Can Ngozi Okonjo-Iweala shake up the WTO?

As Ngozi Okonjo-Iweala takes over as the first African and the first woman to head the WTO, JP Singh examines the challenges that lie before her.


Image : Eric Baradat/AFP

Ngozi Okonjo-Iweala’s remarkable achievement in being selected as the director-general of the World Trade Organisation (WTO) cannot be understated. She is the first African and first female to head the organisation.

Until the turn of the century, developing countries were barely allowed into the “Green Room” processes where the great powers brokered deals among themselves that were then foisted on the developing world. They were, in the language of economics, “price takers”. Having an African DG was unimaginable. 

The director-general of the WTO is not a price-maker for the developing world, but the position carries heightened challenges for an organisation that may see the new DG as a price-broker of another sort – that of revising the organisation and bringing the major powers back to its negotiating rooms.

The WTO has not delivered on its main task, a multilateral trade deal, for nearly two decades, and the US-China trade conflict has brought important adjudicative processes at the WTO to a halt. The US has accused the WTO of unfair decisions and refused to appoint judges to the appellate body, bringing its work to a halt since last year. 

Can Ngozi Okonjo-Iweala help revitalise and reform the WTO? The DG comes to the WTO with distinguished credentials and support from important quarters. She was trained as a development economist at Harvard and MIT. She was managing director of the World Bank, economic advisor to the president of Nigeria and, subsequently, the finance minister of Nigeria. Her 2014 book drawing upon lessons from Nigeria was called Reforming the Unreformable. The title also seems apt for a WTO that has been torn apart by trade conflicts. 

Here are a few of Okonjo-Iweala’s challenges and the expertise she can bring to address them.

US-China trade conflict

The US-China trade war intensified during the Trump administration and threatens the very existence of the WTO. China’s share of global merchandise exports has more than doubled from 5% 20 years ago to nearly 13.6% in 2019, well ahead of the 9% share from the US. The US-China trade deficit on goods was $310bn in 2020, up from $83bn in 2001 when China joined the WTO.

The US has accused China of not playing by global trade rules and “stealing” its intellectual property. The Trump administration slapped down an escalating series of tariffs on Chinese goods, and China agreed in 2019 to buy $200bn of US goods in 2020 and 2021, and change its intellectual property rights practices. Estimates show that China is behind both commitments.

Okonjo-Iweala was careful not to critique China during her campaign to be DG, but knows that handling the US complaints against China will be the biggest part of her job. Okonjo-Iweala is a dual US-Nigerian citizen and garnered support from around the world, but the Trump administration vetoed her candidacy to favour the South Korean minister of trade Yoo Myung-hee, who was previously the country’s ambassador to China. The WTO delayed the selection process and in early February the Biden administration threw in its support for Okonjo-Iweala. 
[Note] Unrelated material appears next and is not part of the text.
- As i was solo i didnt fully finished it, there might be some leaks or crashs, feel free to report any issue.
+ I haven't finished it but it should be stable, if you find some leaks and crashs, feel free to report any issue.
In many ways the trade war with China is bigger than the WTO, and its parameters shift in places away from Geneva. The end-2020 EU-China Investment Deal, signed just as the Biden administration was coming in, was seen as an acquiescence to China and revealed the EU’s inability to stand up to the emergent power. 

But there are many things a rejuvenated WTO can undertake to bring confidence to the world trading system. Reforms of the dispute settlement body, and clarification of many rules that the US alleges unfairly advantage China would be a start. Despite the new EU-China deal, a worldwide coalition against China is not impossible. 
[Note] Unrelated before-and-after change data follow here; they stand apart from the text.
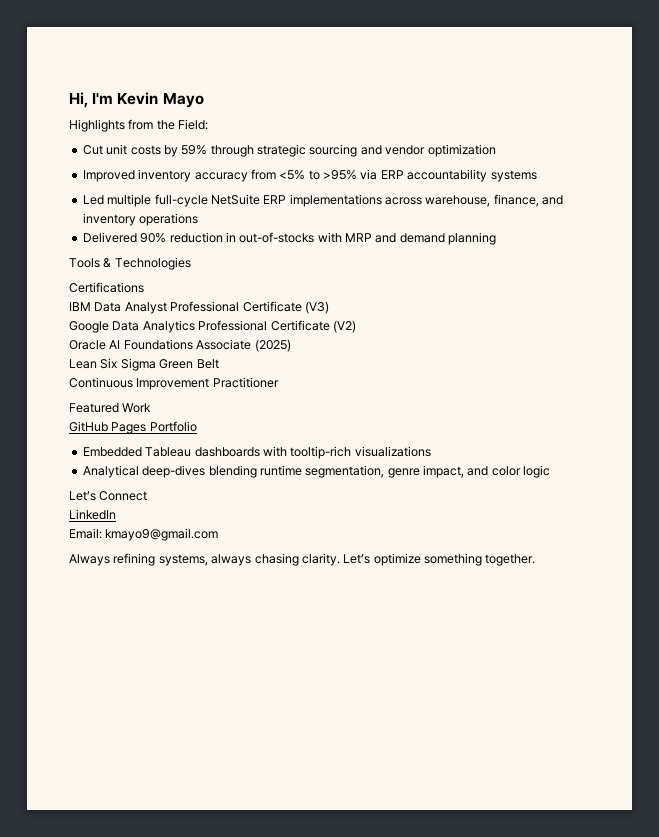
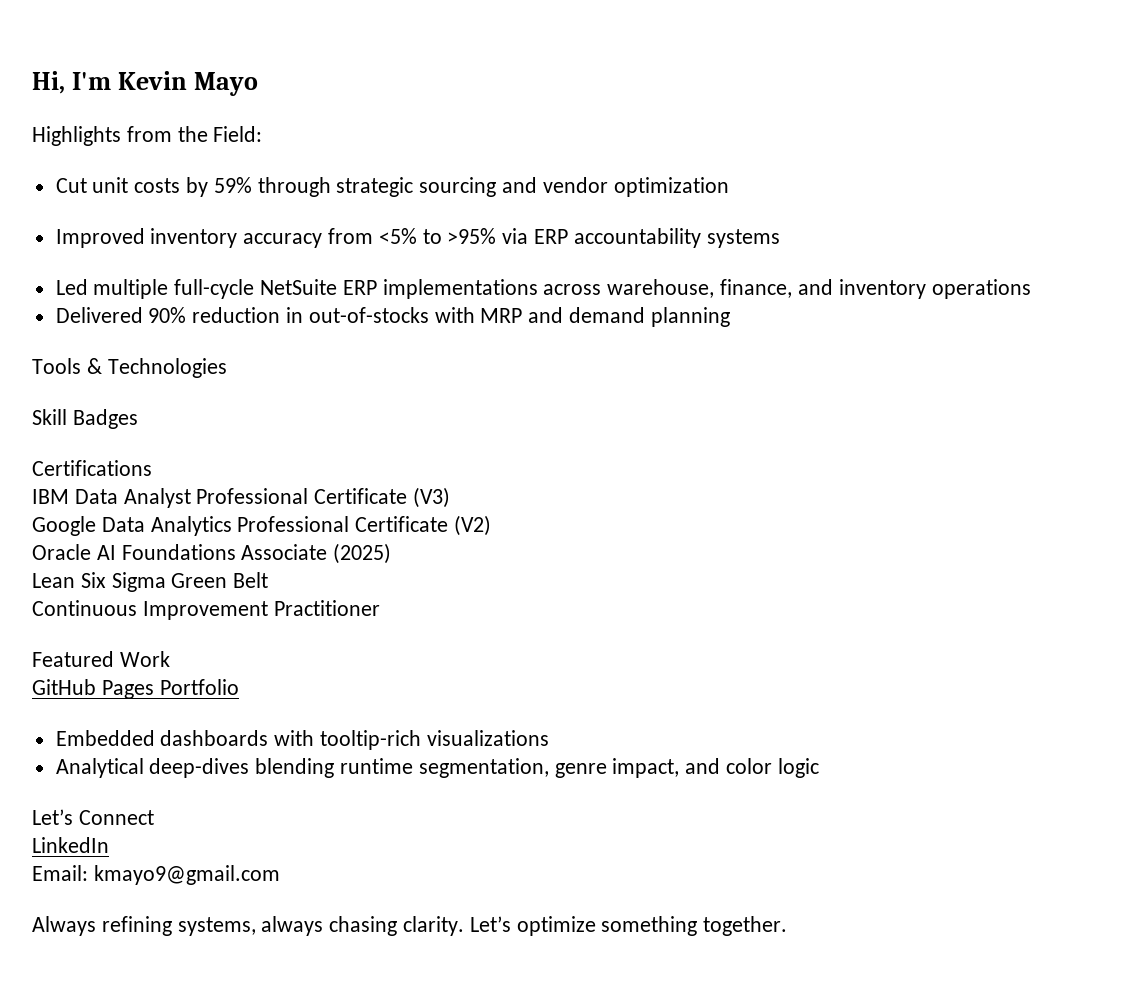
+ Skill Badges
- Embedded Tableau dashboards with tooltip-rich visualizations
+ Embedded dashboards with tooltip-rich visualizations

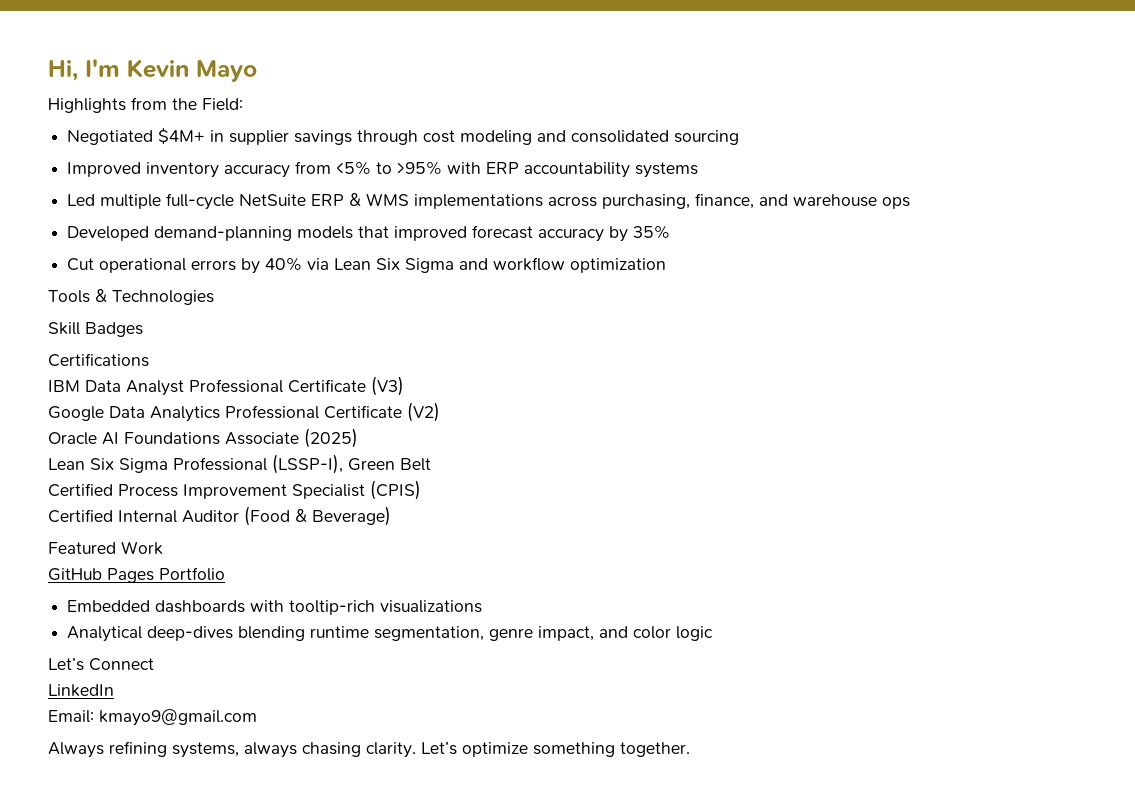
- Cut unit costs by 59% through strategic sourcing and vendor optimization
+ Negotiated $4M+ in supplier savings through cost modeling and consolidated sourcing
- Improved inventory accuracy from <5% to >95% via ERP accountability systems
+ Improved inventory accuracy from <5% to >95% with ERP accountability systems
- Led multiple full-cycle NetSuite ERP implementations across warehouse, finance, and inventory operations
- Delivered 90% reduction in out-of-stocks with MRP and demand planning
+ Led multiple full-cycle NetSuite ERP & WMS implementations across purchasing, finance, and warehouse ops
+ Developed demand-planning models that improved forecast accuracy by 35%
+ Cut operational errors by 40% via Lean Six Sigma and workflow optimization
- Lean Six Sigma Green Belt
+ Lean Six Sigma Professional (LSSP-I), Green Belt
- Continuous Improvement Practitioner
+ Certified Process Improvement Specialist (CPIS)
+ Certified Internal Auditor (Food & Beverage)

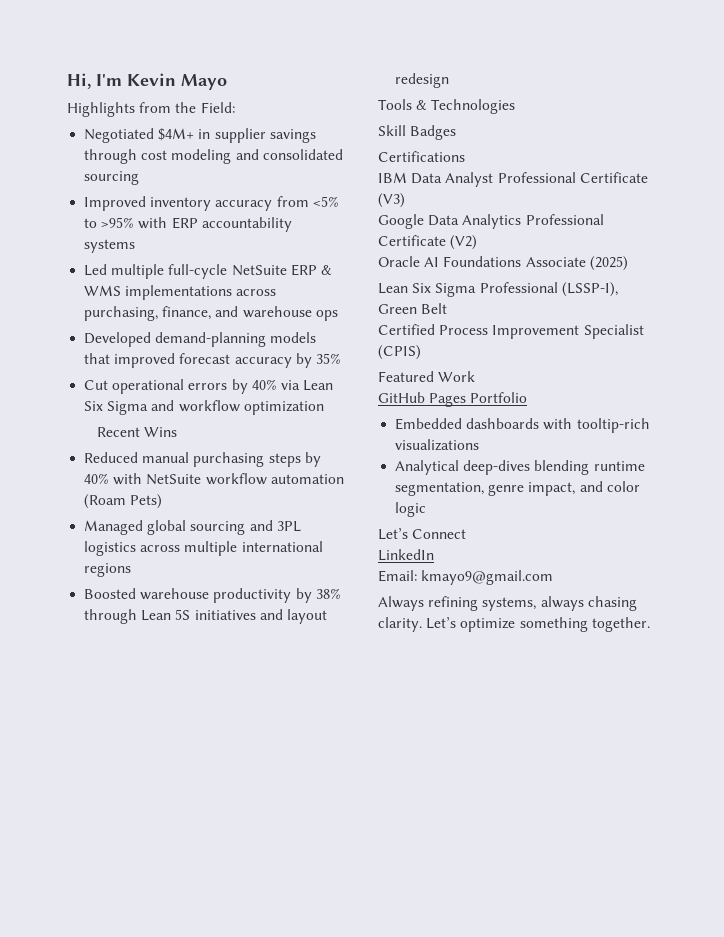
+ Recent Wins
+ Reduced manual purchasing steps by 40% with NetSuite workflow automation (Roam Pets)
+ Managed global sourcing and 3PL logistics across multiple international regions
+ Boosted warehouse productivity by 38% through Lean 5S initiatives and layout redesign
- Certified Internal Auditor (Food & Beverage)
To China’s advantage, the Trump administration was incapable of building such a coalition. A few directors-general in the past have moved the organisation to take bold measures. With support from the EU and the US, Okonjo-Iweala could manage the fallout of a global coalition against China, and has room to manoeuvre to bring greater conformity from China at the WTO.

The secretariat

Okonjo-Iweala’s unique strength may be in boosting the morale of the organisation’s highly competent staff who have seen their role reduced from being at the forefront of governance for the global economy to becoming a sideshow. Nevertheless, this staff is uniquely capable of thinking of the future of world trade and its crucial connection to the domestic political economies of its trading partners. 

Trained as an economist and having occupied high policy positions, Okonjo-Iweala can lead the WTO out of its policy and intellectual insignificance. While WTO staff regularly note that they act on behalf of member states, the secretariat shapes research and initiatives that help international trade and move member states in key directions. 
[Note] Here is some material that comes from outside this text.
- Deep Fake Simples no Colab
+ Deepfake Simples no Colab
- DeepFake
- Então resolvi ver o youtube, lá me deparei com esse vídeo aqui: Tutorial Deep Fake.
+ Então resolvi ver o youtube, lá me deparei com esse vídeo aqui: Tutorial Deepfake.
An example is the recent World Trade Report 2020. Subtitled Government Policies to Promote Innovation in the Digital Age, it takes seriously the challenge to world trade from new technologies and the rebirth of industrial policies. 

The outgoing US trade representative Robert Light­hizer, a lawyer by training, remarked that Okonjo-Iweala did not understand world trade. The field is now wide open for Okonjo-Iweala to prove him wrong.

Domestic institutions

The WTO is about trade deals but has lost its ability to bring them about because of the domestic institutions that must support and ratify them. The director-general of the WTO cannot influence governments and trade bodies, but Okonjo-Iweala understands domestic obstacles both as an economist and a policymaker. Reforming the Unreformable showcases some important macroeconomic achievements but always with parallel adjustments in domestic institutions. 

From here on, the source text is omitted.